I also see a connection from Geneseo’s mission statement to the presentation that Dr. Harris gave that we were able to attend for extra credit. For anyone who didn’t see her presentation, she discussed her life as an illegal immigrant in the U.S., challenges she’s overcome and ways we can make our community for dreamers better, by being a supportive community that helps all different types of people. I see the connection to the mission statement because our mission statement shares the importance of a community, specifically a diverse community. A community enables people to work together, for example as Dr.

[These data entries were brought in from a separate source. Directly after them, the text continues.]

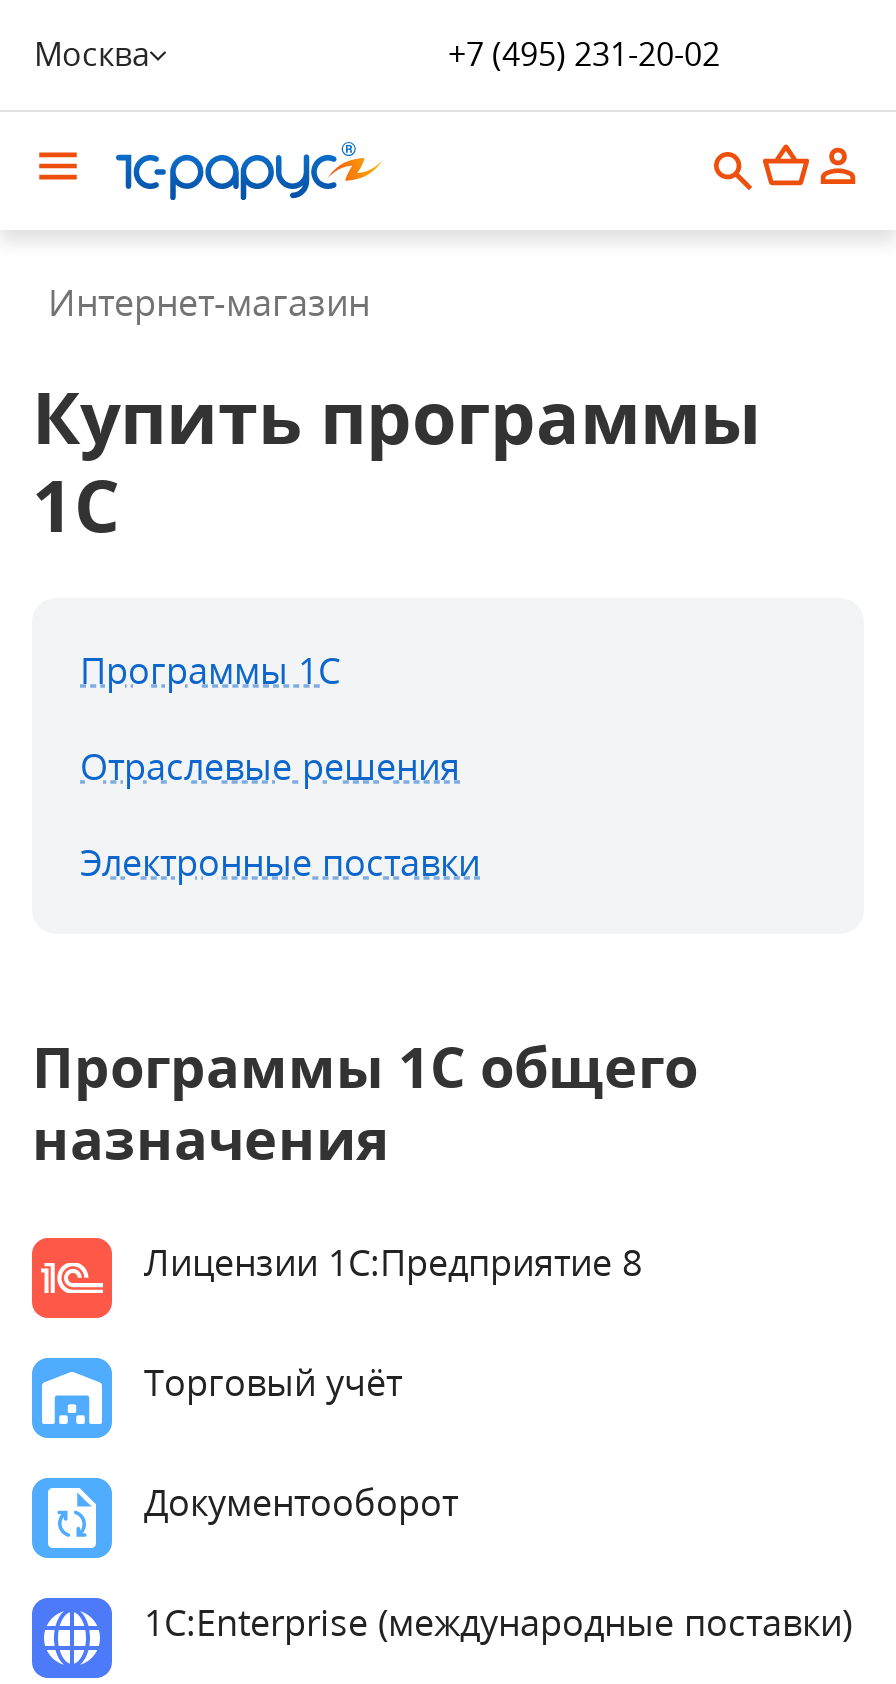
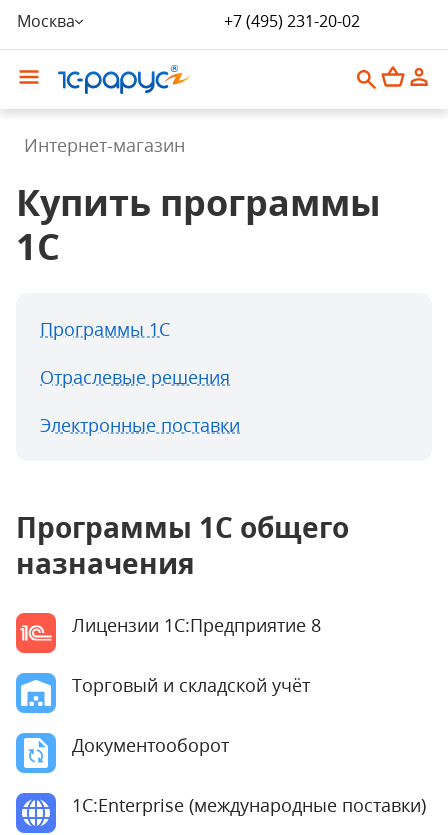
- Торговый учёт
+ Торговый и складской учёт
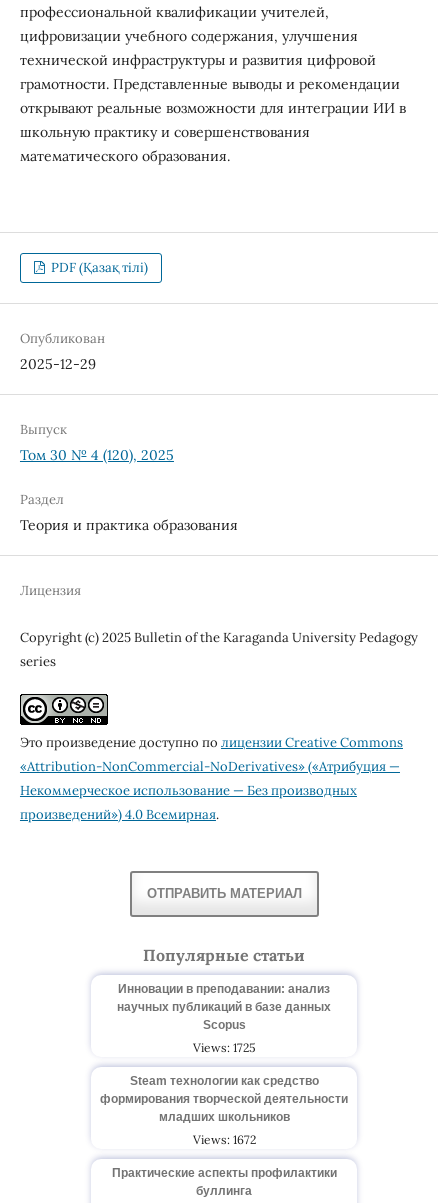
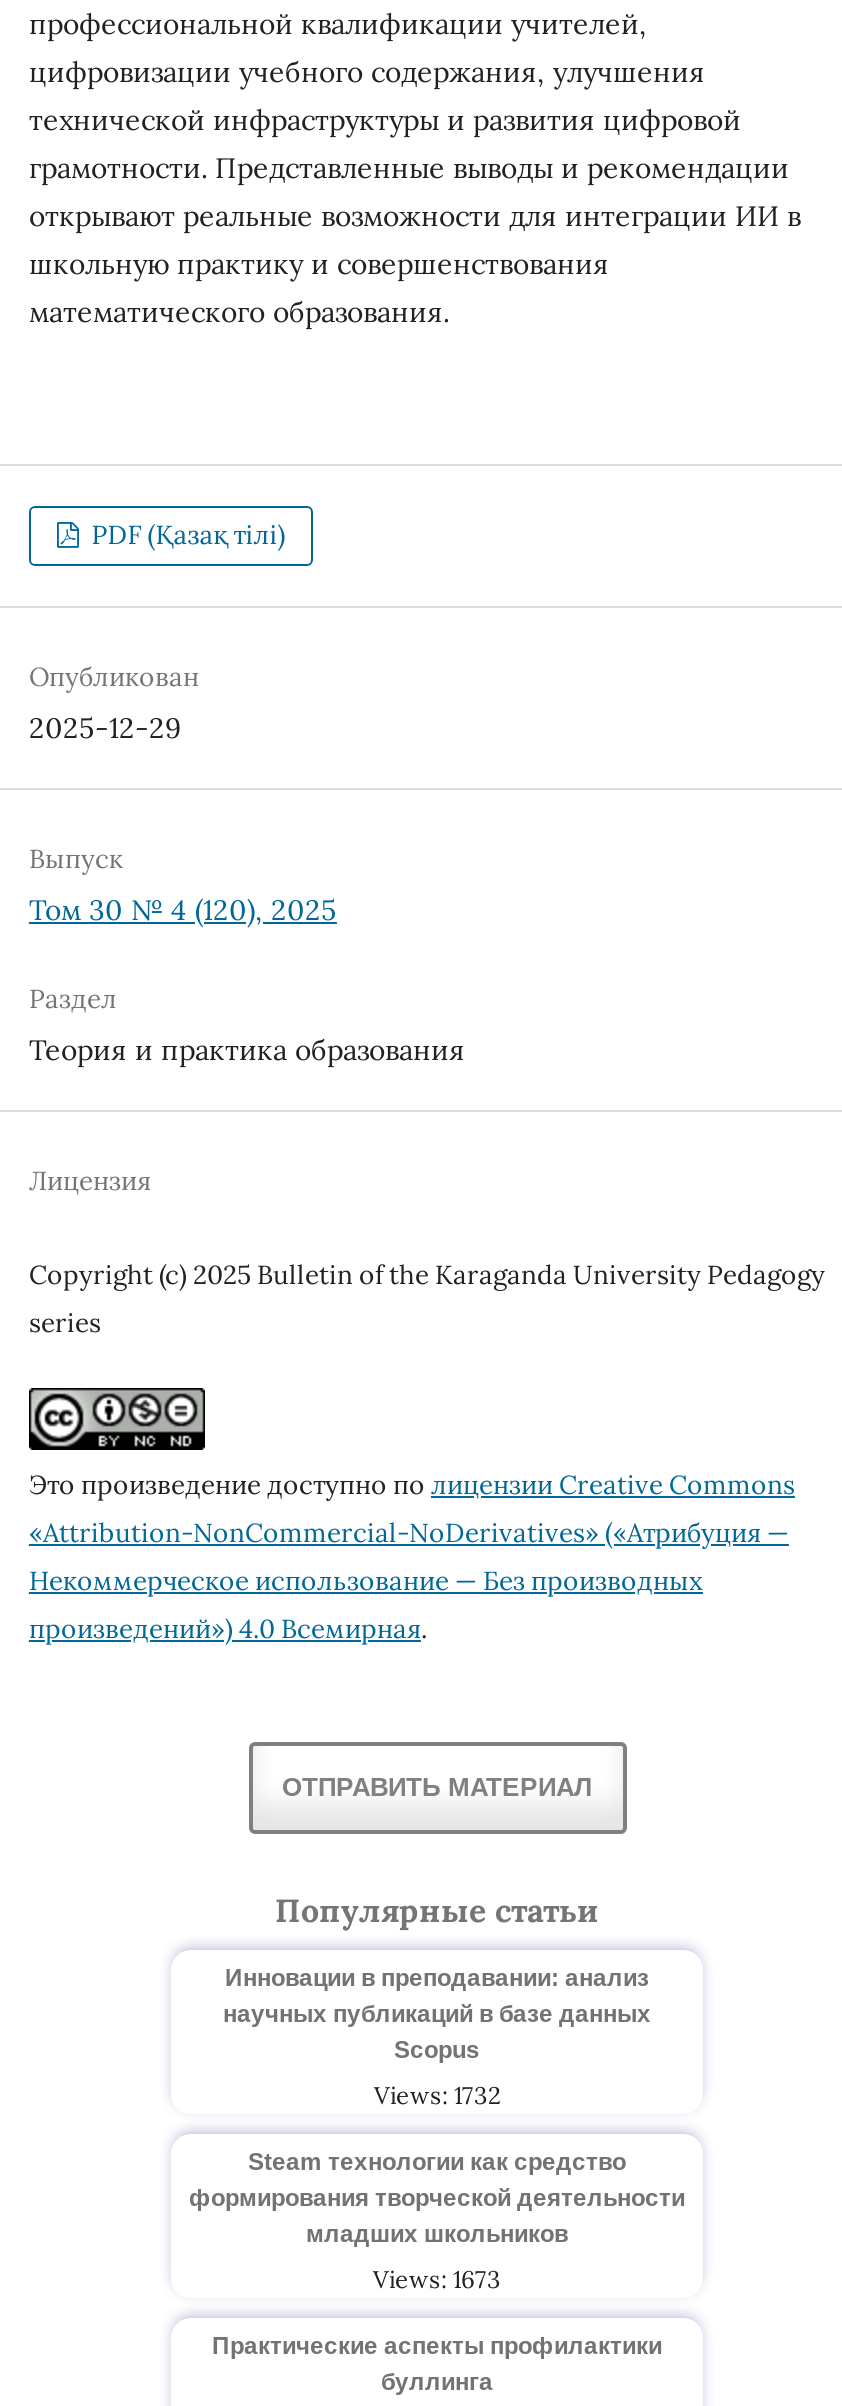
- Views: 1725
+ Views: 1732

- Views: 1672
+ Views: 1673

McCoy often shares that we need to put the chairs back into our real classroom because it is our obligation to the custodial staff, and we would not have a functioning environment without them. A diversity community can open us up to ideas, experiences and beliefs that are different from our own, enriching our experiences in college. Taking different classes and connecting those classes allows for us to reap the benefits of a liberal arts college. While it may seem unnecessary at times to have to take classes outside our major, it helps us apply our skills to and prepares us for the “real world.”